A Doubling of Epilepsy Risk

The study’s central finding is the stark difference in epilepsy rates between those who had a heart attack and those who did not. By analyzing the data over time, researchers calculated the incidence rate of the neurological disorder, providing a clear picture of the elevated risk.

Incidence Rates

The data showed a more than threefold increase in the rate of new epilepsy cases among heart attack survivors. Among the group that had experienced a heart attack, late-onset epilepsy developed at a rate of seven cases per 1,000 person-years. In contrast, for participants who never had a heart attack, the rate was just two cases per 1,000 person-years. “Person-years” is a metric that combines the number of people in the study with the amount of time each person participates, providing a robust measure of risk over time.

Adjusted Statistical Analysis

To ensure the link was not merely coincidental or caused by other health issues, the researchers adjusted for various confounding factors. After accounting for variables such as age, smoking history, and body weight, the analysis confirmed the strong association. The results showed that having a heart attack nearly doubled an individual’s likelihood of later developing late-onset epilepsy. This statistical adjustment strengthens the hypothesis that the connection between the two conditions is significant.

The Vascular Disease Connection

Researchers propose that the link is not a direct pathway from heart attack to epilepsy, but rather that both conditions may stem from a common underlying problem: widespread vascular disease. “In middle-aged and older adults, vascular disease can block, weaken or narrow blood vessels, and it often affects multiple parts of the body at once,” said study author Evan L. Thacker of Brigham Young University. This systemic issue can compromise blood flow and oxygen supply to vital organs.

According to this hypothesis, a heart attack serves as a major red flag for cerebrovascular disease—a condition specifically affecting the blood vessels supplying the brain. This underlying brain-vessel pathology, which may be silent for years, could be the actual trigger for the development of seizures and epilepsy later in life. The study did not find a significant reverse association; developing late-onset epilepsy did not appear to increase a person’s risk of having a future heart attack.

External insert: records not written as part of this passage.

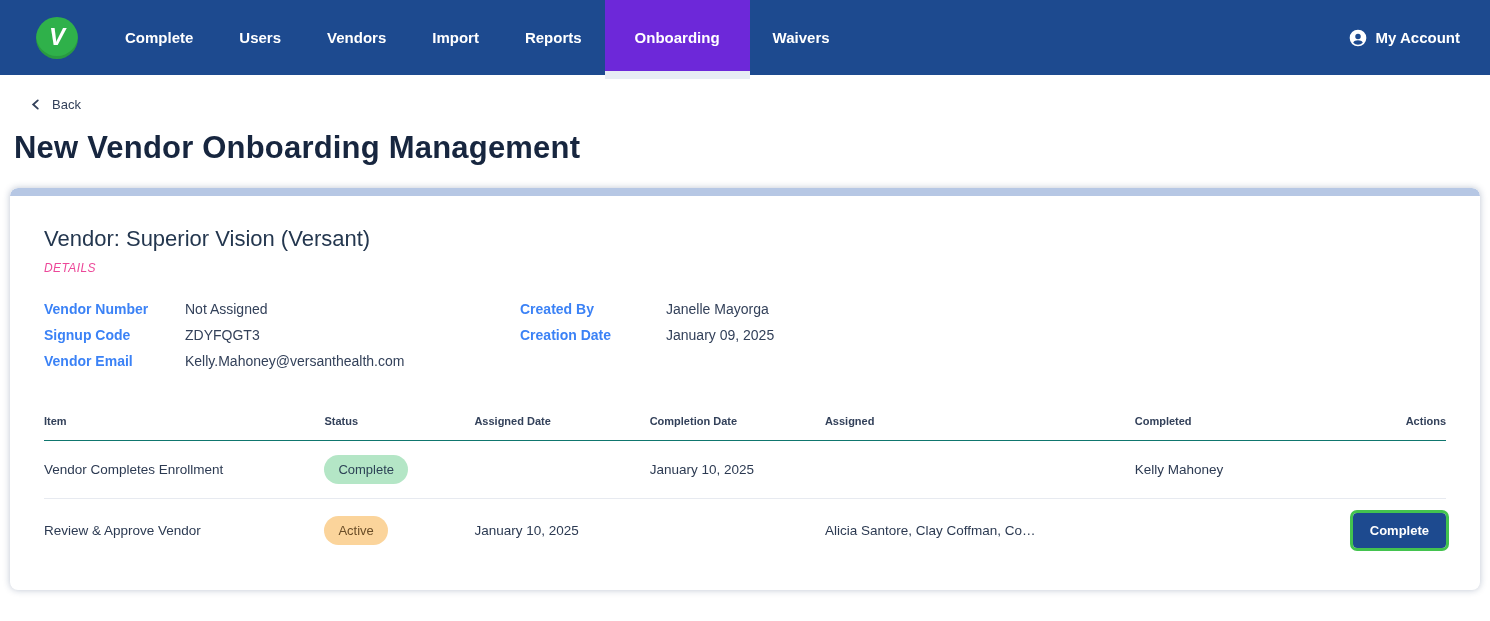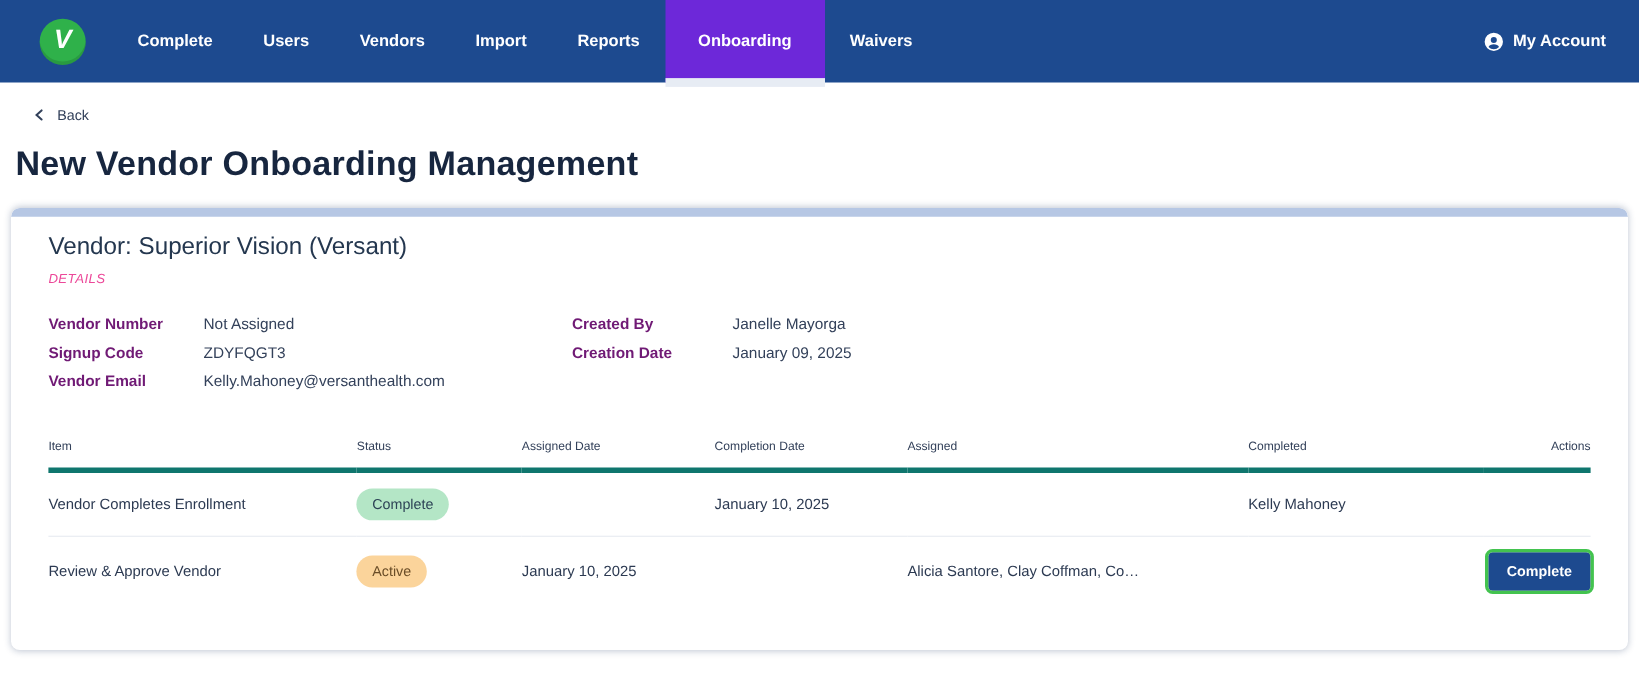"Vendor: Superior Vision (Versant)" .card-body { padding: 14px 34px 0 -> 30px 34px 0 }
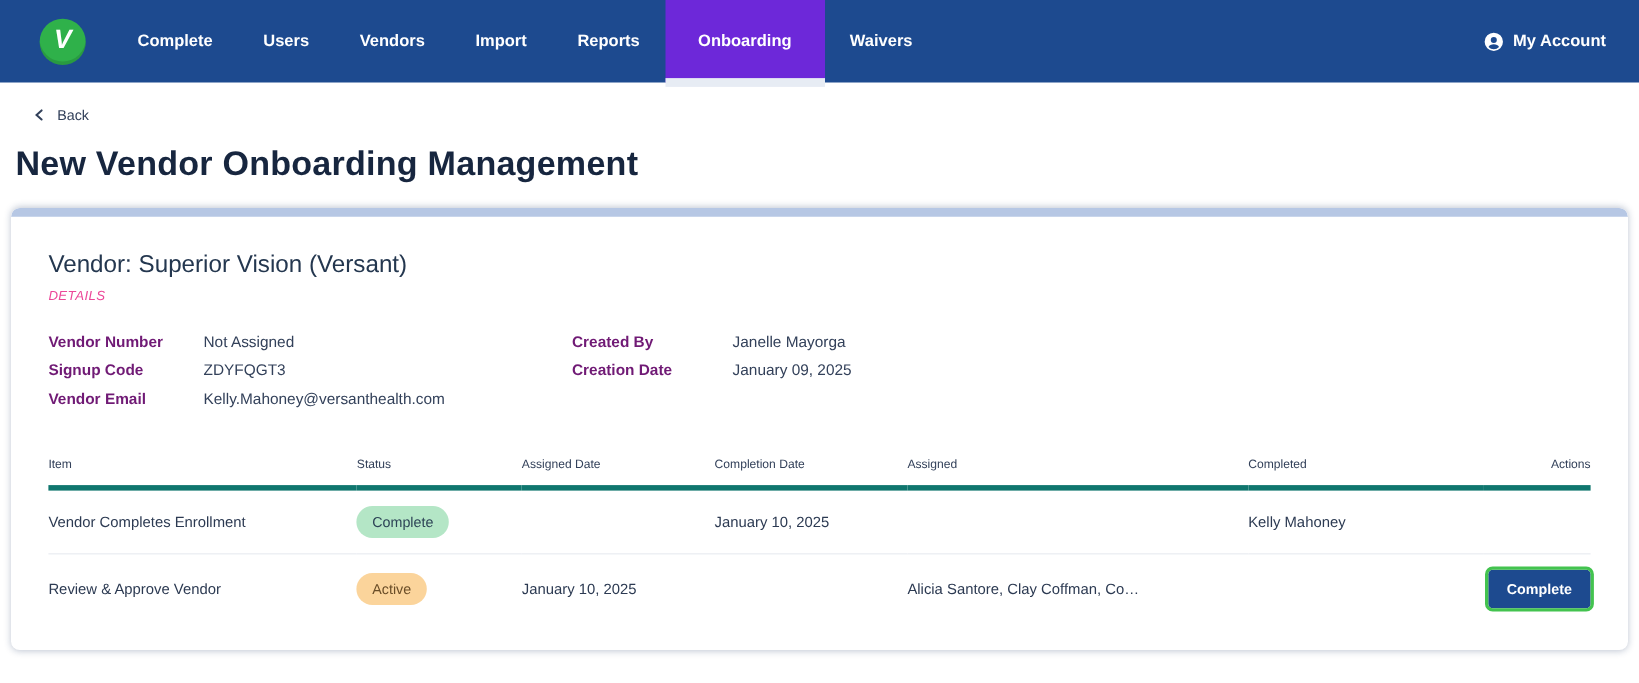"Vendor Number" .f-label { color: #701a75 -> #3b82f6 }
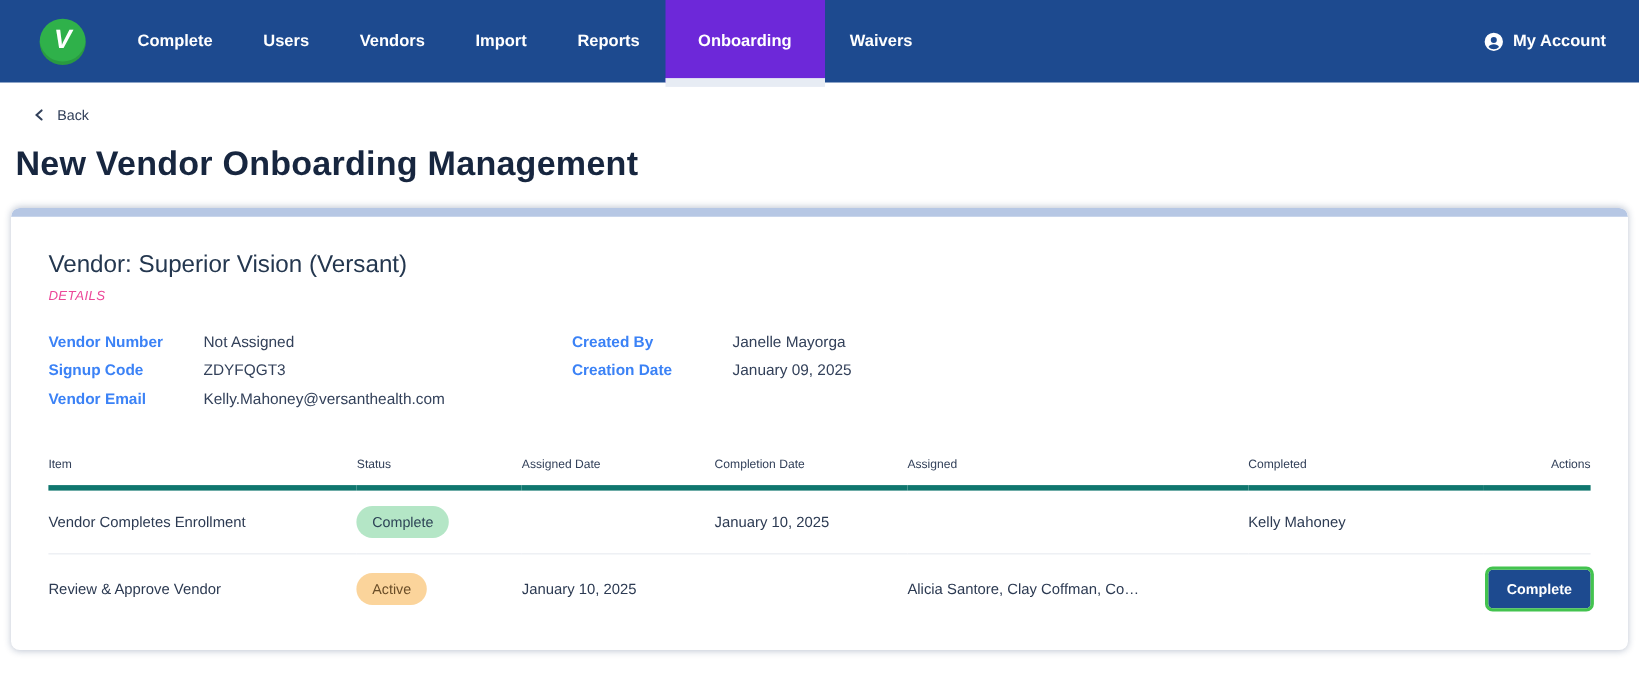"Item" .tasks th { border-bottom: 5px solid #0f766e -> 1px solid #0f766e; font-weight: 400 -> 700 }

Epilepsy and Vascular Mortality

Further strengthening the vascular connection, the study uncovered a related and troubling pattern regarding mortality. Participants who developed late-onset epilepsy were found to have a substantially higher risk of dying from vascular causes other than stroke. After adjustments, these individuals were nearly three times more likely to die from a vascular cause compared to those who never developed epilepsy.

The rate of vascular deaths among people with late-onset epilepsy was 99 deaths per 1,000 person-years. This is dramatically higher than the rate of 16 deaths per 1,000 person-years observed in participants without epilepsy. These fatal vascular events included conditions such as heart failure, pulmonary embolism (a blood clot in the lungs), and aortic aneurysm. This finding suggests that a diagnosis of late-onset epilepsy may itself be a marker of advanced, systemic vascular disease.

Limitations and Clinical Implications

The study’s authors noted some limitations, including the observational nature of the research, which prevents the conclusion of direct causality. Additionally, the number of participants who experienced both a heart attack and later developed epilepsy was relatively small, which can make statistical estimates less precise. However, the findings provide a crucial new dimension to understanding brain health in older adults.

“These findings highlight the interconnectedness that heart and vascular health may have with brain health in later life,” Thacker stated. The research points to important clinical considerations for patient care after a cardiovascular event. “When an older adult has a heart attack, clinicians may want to stay alert for possible seizures later,” Thacker advised. This vigilance could lead to earlier diagnosis and management of epilepsy in a vulnerable and growing patient population.